Founded in the center of Brussels in 2009, Stenola scout for talented artists and collaborate with inventive and bold filmmakers. Their determination to support the making of high-quality movies intended for a wide audience, results in a particular care throughout the writing process, the production stage, and throughout the critical process of distribution.
Stenola collaborates with production companies who wish to benefit from the extensive financing and production services available in Belgium. Partnerships can take the form of coproduction or executive production. Among others, financing for coproduction is available through the Centre of Cinema and Audiovisual of the Federation of Wallonia and Brussels VOO (TV-NET-TEL), RTBF (Belgian Television), Wallimage / Bruxellimage, or Tax Shelter.
“The cinema that we defend are films whose very existence are motivated by a strong point of view, and the desire to reach out and touch an audience.”
This film company produces short films, full length films and documentaries and is a very European, international company which would be perfect for my film.
12) The themes and ideologies employed in my film will be manipulation, age, destiny and writing and creating. This goes against our current ideologies, as most poeple don’t write with pens anymore and don’t really read long stories either. My character will be out of touch with modern ideologies.
13) My film would firstly be distributed online, including youtube, social media and the Stenola website. After that I would aim to show it at a European film festival, as my target audience is middle class Europeans.

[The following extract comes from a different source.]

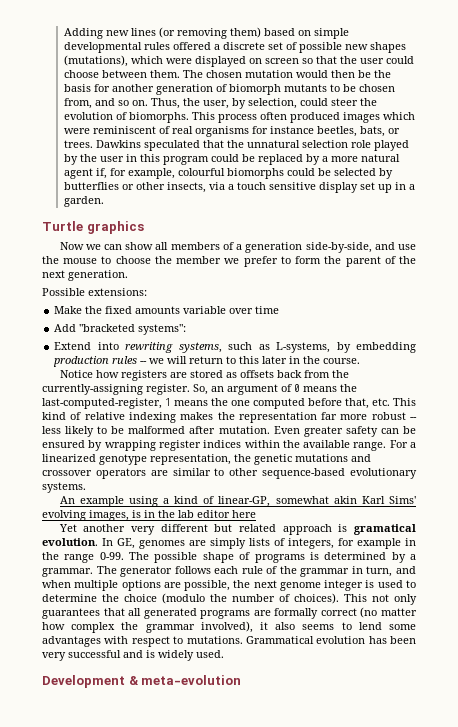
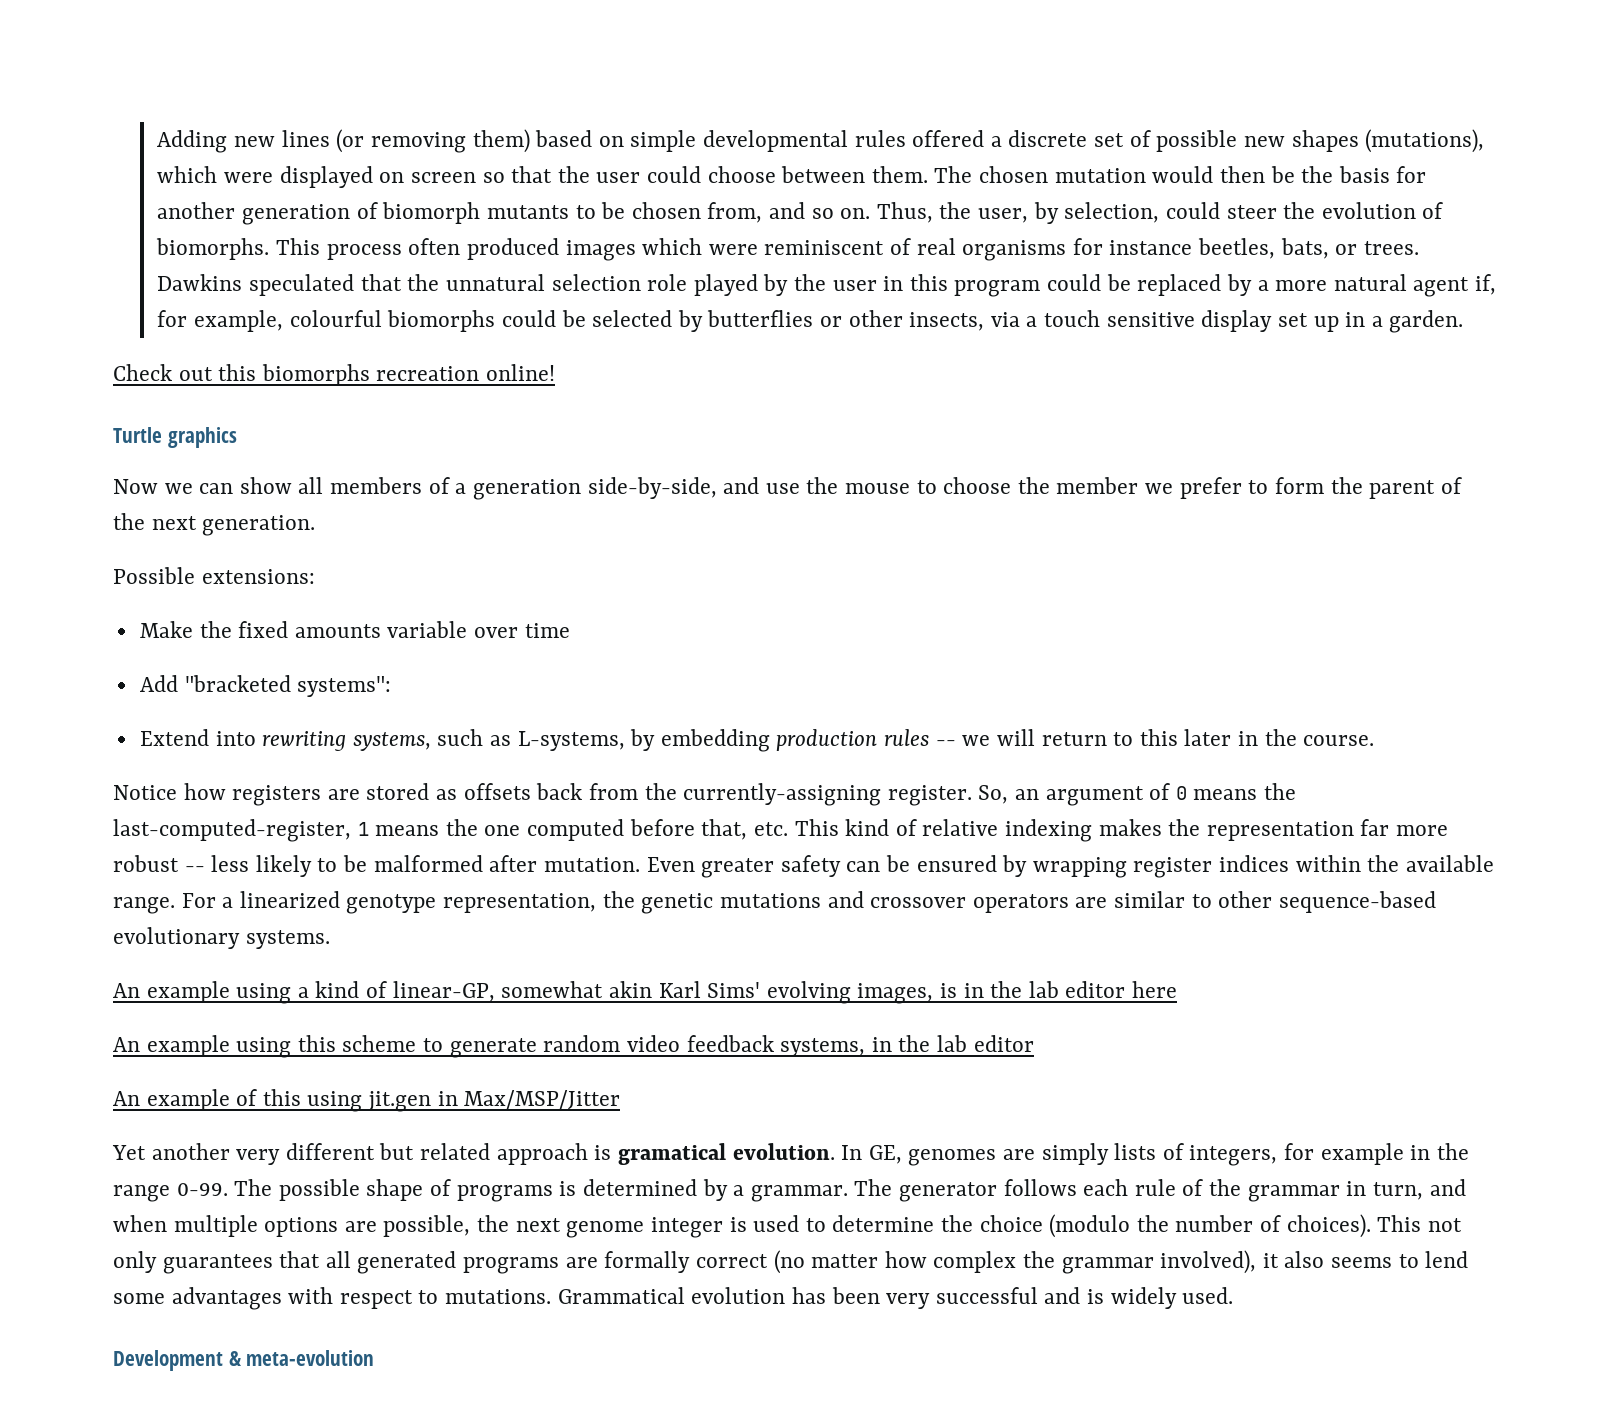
+ Check out this biomorphs recreation online!
+ An example using this scheme to generate random video feedback systems, in the lab editor
+ An example of this using jit.gen in Max/MSP/Jitter

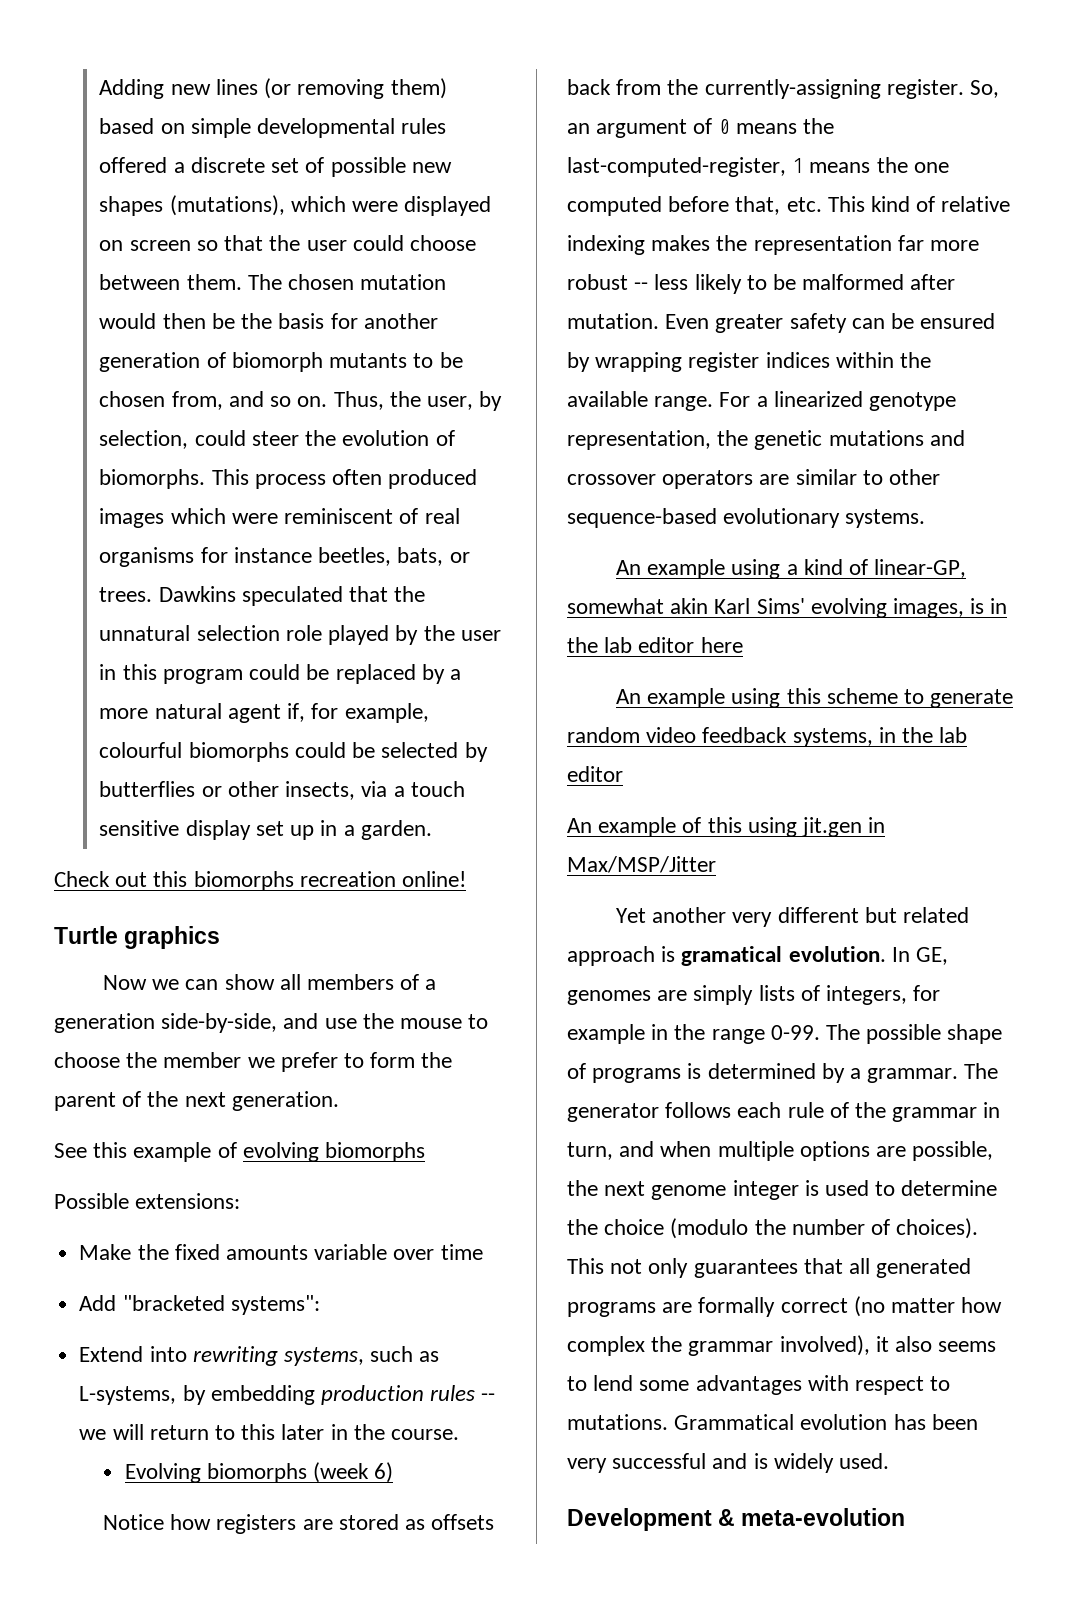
+ See this example of evolving biomorphs
+ Evolving biomorphs (week 6)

It would be an international film rather than a national one.
All the scenes and locations for my younger actor:
I chose Rohan, in year 9, as he is a boarder so he is quite flexible for availabilities, he is a good actor and looks quite similar to my other actor, which was important for me as the audience can create a link between them and this can help with the magical side of the film.
All the scenes and locations for the actor playing the writer:
To play the role of the writer, I chose M. Hopwood, a member of staff at the boarding house, who I thought suited the role perfectly, was also quite available and a good actor.
-My older actor could have burnt himself whilst spilling the the, so I made sure it was cold.
-He could have also cut his finger on ht paper and hurt his knee on the desk.
-My younger actor was filmed near a road, although it wasn’t a busy road, this was still slightly dangerous.
-We filmed in the rain so he could have slipped or caught a cold.
-He had to climb a fence from which he could have fallen from or got a splinter
-I also wanted to film in the rain so I had to make sure I covered the camera with an umbrella at all time so that it didn’t get damaged.
-Lastly, the lighting in the room wasn’t very good, even though I chose a very sunny day.